Kaya’s certainty about American perfidy in the coup plot seems widespread in Turkey. Right-wing and pro-government media outlets have repeatedly accused the United States of being somehow involved in the putsch, which saw rebel soldiers turn on the state, kill civilians and bomb the country’s legislature in an unsuccessful bid to oust President Recep Tayyip Erdogan.

Turkish officials pin the blame on Fethullah Gulen, a septuagenarian imam who lives in self-imposed exile in Pennsylvania and whose followers, say officials in Ankara, infiltrated the military and other institutions of state and were biding their time for years before moving against the elected government.

Erdogan has grumbled angrily about Gulen’s continued sanctuary in the United States and seeks his extradition. U.S. officials say they are waiting for clear evidence linking Gulen directly to the coup attempt. The impasse marks a moment of crisis between Washington and a key NATO ally.

“I’m calling on the United States: What kind of strategic partners are we that you can still host someone whose extradition I have asked for?” Erdogan said in a speech Wednesday that was broadcast live on national television.

“This coup attempt has actors inside Turkey, but its script was written outside,” he said. “Unfortunately, the West is supporting terrorism and stands by coup plotters.”

Today, Erdogan’s government will stage a massive rally in Istanbul, punctuating about three weeks of daily demonstrations — dubbed “democracy watches” — held across the country. It’s meant to highlight the newfound national unity that has emerged since July 15, no matter the unprecedented government purge of state institutions and Turkish society that is still in motion.

“If the West wants to get rid of Erdogan and shake hands with the cemaat,” said Turkish commentator Levent Gultekin, using the term commonly used for Gulen’s movement, “then they will get a Turkey that is against their interests.”

In a briefing in Washington to journalists last month, Serdar Kilic, Turkey’s envoy to the United States, urged Americans to give Turkey the “benefit of the doubt” as it arrested, detained and suspended tens of thousands of suspected Gulenists from their jobs.

International advocacy groups have loudly criticized the crackdown, which Human Rights Watch recently described as “an affront to democracy.”

Still, many in Turkey believe it’s the Americans who owe Turks an explanation — not the other way around.

They point to the testimony of Gen.
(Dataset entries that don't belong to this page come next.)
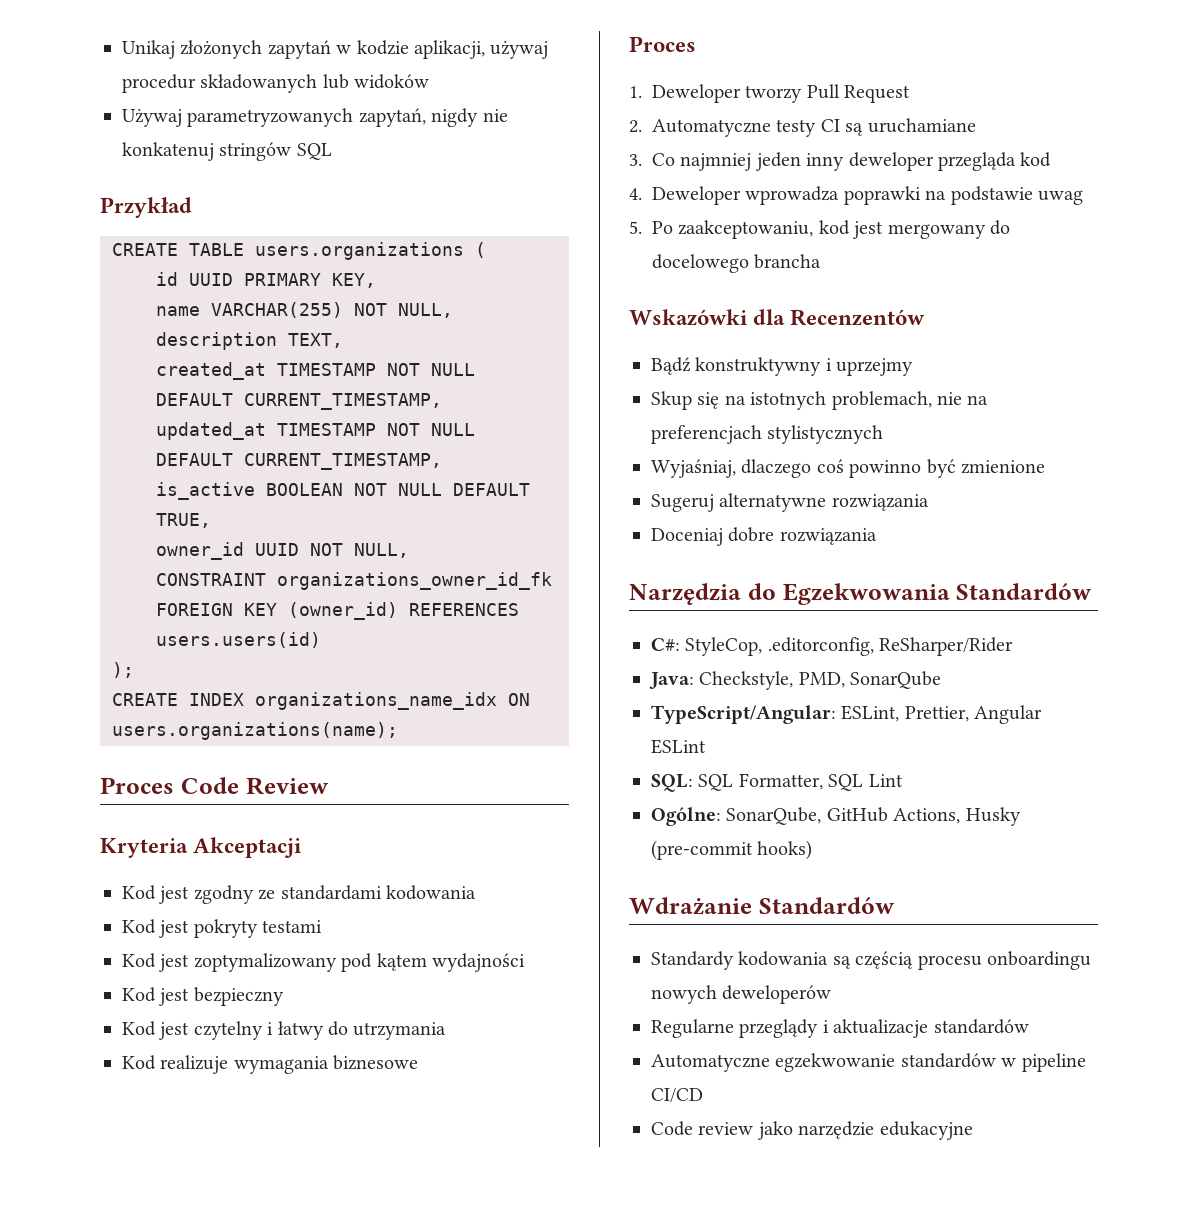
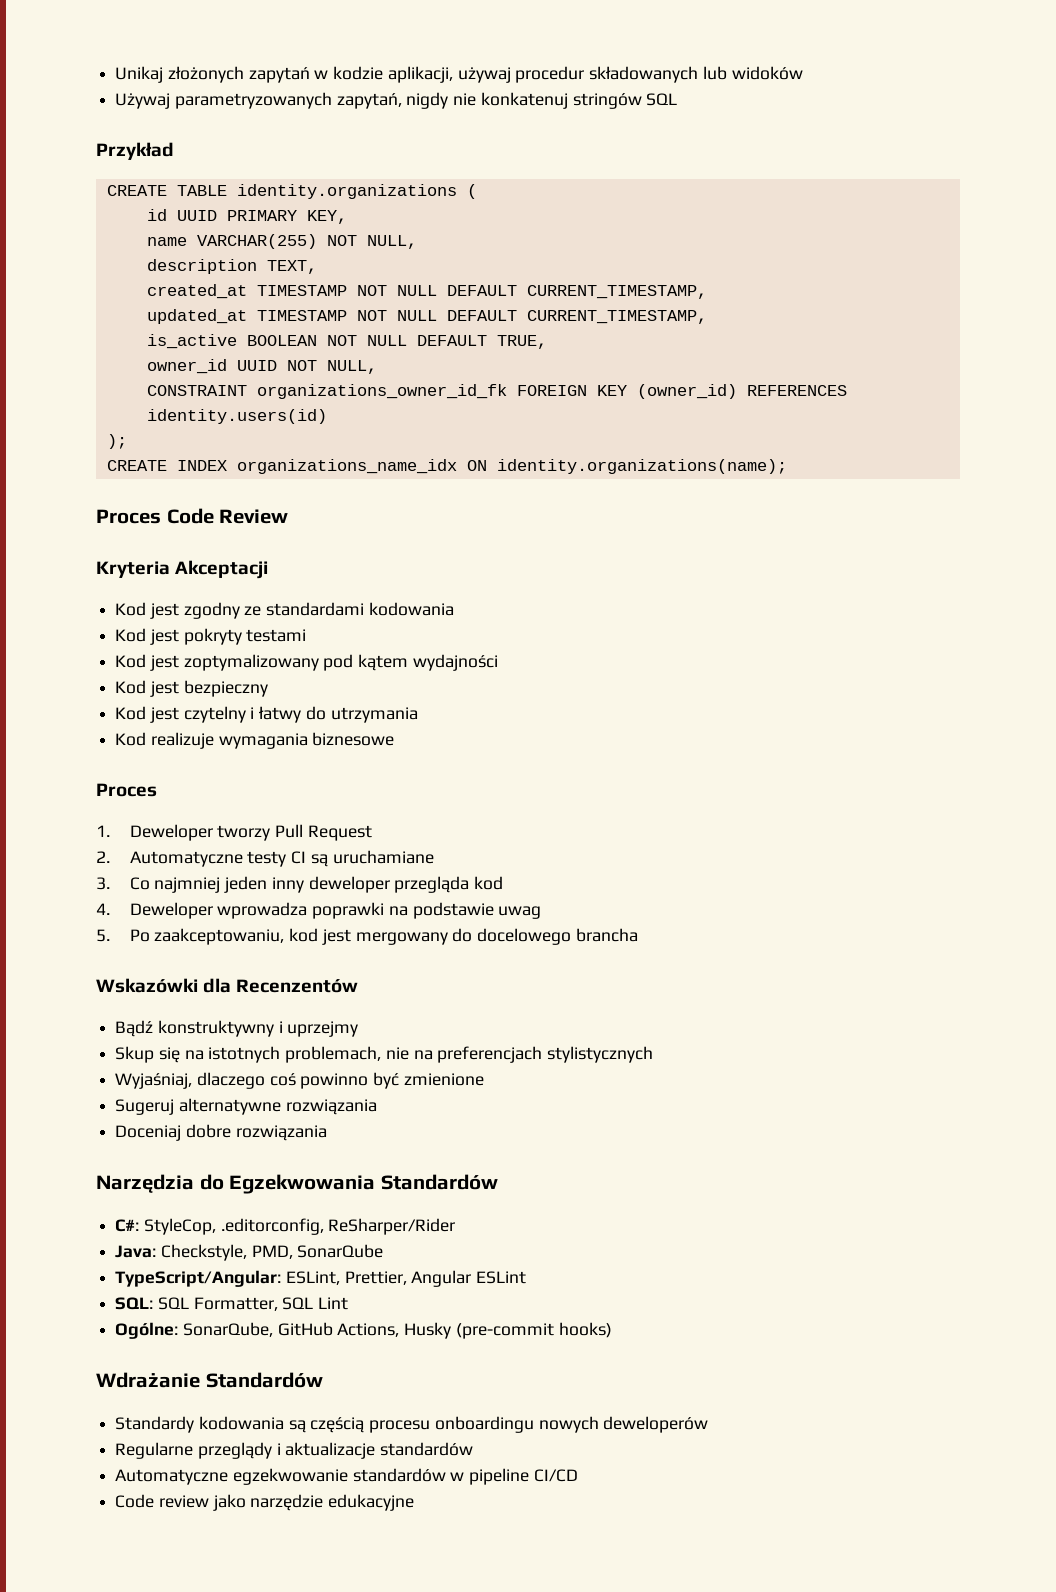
- CREATE TABLE users.organizations (
+ CREATE TABLE identity.organizations (
- CONSTRAINT organizations_owner_id_fk FOREIGN KEY (owner_id) REFERENCES users.users(id)
+ CONSTRAINT organizations_owner_id_fk FOREIGN KEY (owner_id) REFERENCES identity.users(id)
- CREATE INDEX organizations_name_idx ON users.organizations(name);
+ CREATE INDEX organizations_name_idx ON identity.organizations(name);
Hulusi Akar, the country’s top military officer, who has said he was given a chance to speak to Gulen by phone while detained by rebel officers on the night of the attempted takeover.

They speculate over the presence of putschist officers at Incirlik air base, which the U.S. military also uses.

And they wonder about the multiple hours it took the United States and other Western countries to condemn the coup attempt.

“The American government wants to have somebody more compliant to their agenda,” said Ayse Eren Yusuf, 33, who attended a weeknight vigil at Taksim with her husband.